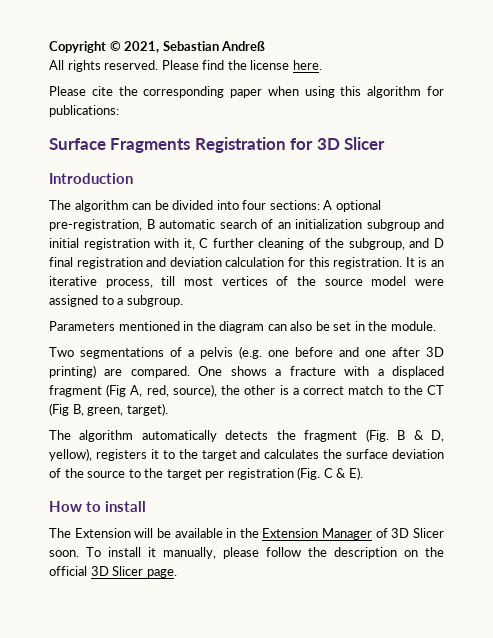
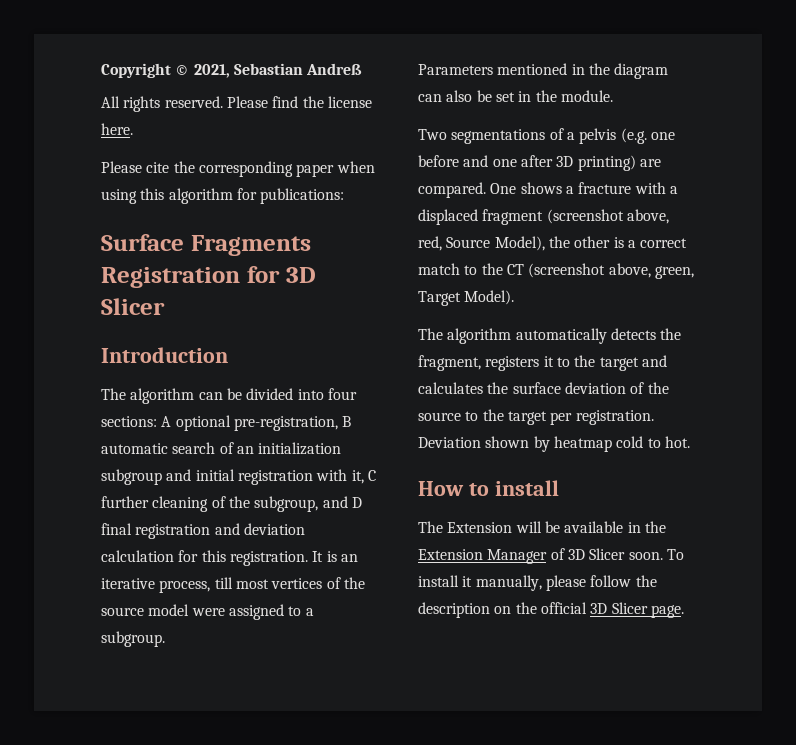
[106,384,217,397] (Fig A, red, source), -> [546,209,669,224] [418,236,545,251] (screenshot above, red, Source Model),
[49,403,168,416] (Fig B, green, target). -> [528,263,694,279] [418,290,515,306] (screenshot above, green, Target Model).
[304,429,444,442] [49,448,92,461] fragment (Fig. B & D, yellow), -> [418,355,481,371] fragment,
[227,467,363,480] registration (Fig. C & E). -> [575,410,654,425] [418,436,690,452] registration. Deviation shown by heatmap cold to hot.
* * *
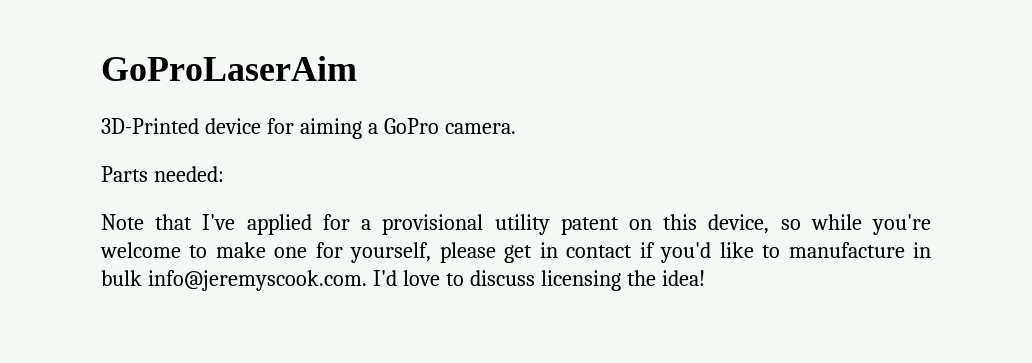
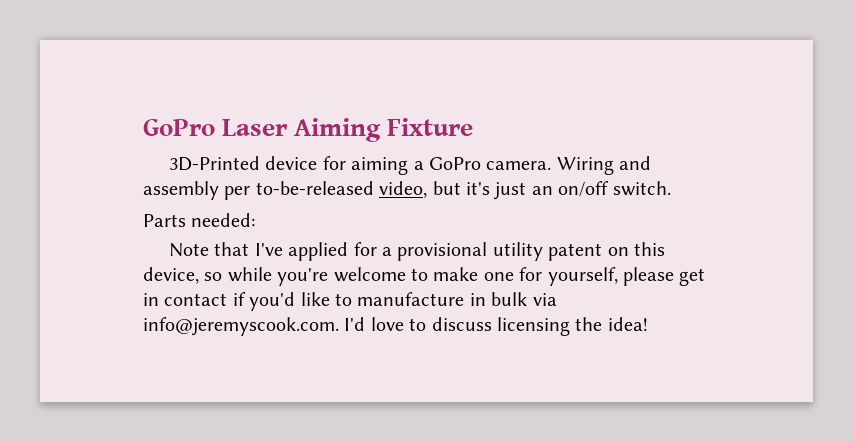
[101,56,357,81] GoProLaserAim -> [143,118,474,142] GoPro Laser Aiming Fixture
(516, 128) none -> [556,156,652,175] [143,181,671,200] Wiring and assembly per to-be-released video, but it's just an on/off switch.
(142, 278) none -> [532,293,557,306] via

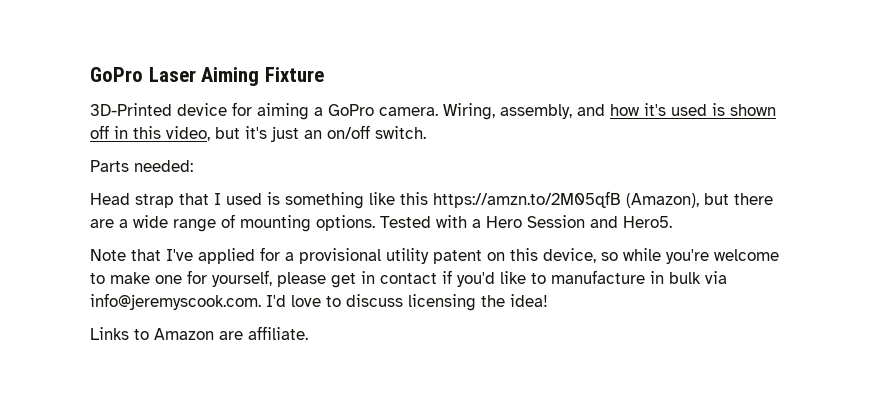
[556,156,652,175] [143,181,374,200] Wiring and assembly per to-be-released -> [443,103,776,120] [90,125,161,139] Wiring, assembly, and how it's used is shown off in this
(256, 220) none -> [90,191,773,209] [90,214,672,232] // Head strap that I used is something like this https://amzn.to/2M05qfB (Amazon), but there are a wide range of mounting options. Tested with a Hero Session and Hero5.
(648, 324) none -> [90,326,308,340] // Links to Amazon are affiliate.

◆ Task ◆
Reproduce exactly the entries above, limited to the lines from the one with "[49,403,168,416] (Fig B, green, target)." through the one with "[227,467,363,480] registration (Fig.", both included.

◆ Response area ◆
[49,403,168,416] (Fig B, green, target). -> [528,263,694,279] [418,290,515,306] (screenshot above, green, Target Model).
[304,429,444,442] [49,448,92,461] fragment (Fig. B & D, yellow), -> [418,355,481,371] fragment,
[227,467,363,480] registration (Fig. C & E). -> [575,410,654,425] [418,436,690,452] registration. Deviation shown by heatmap cold to hot.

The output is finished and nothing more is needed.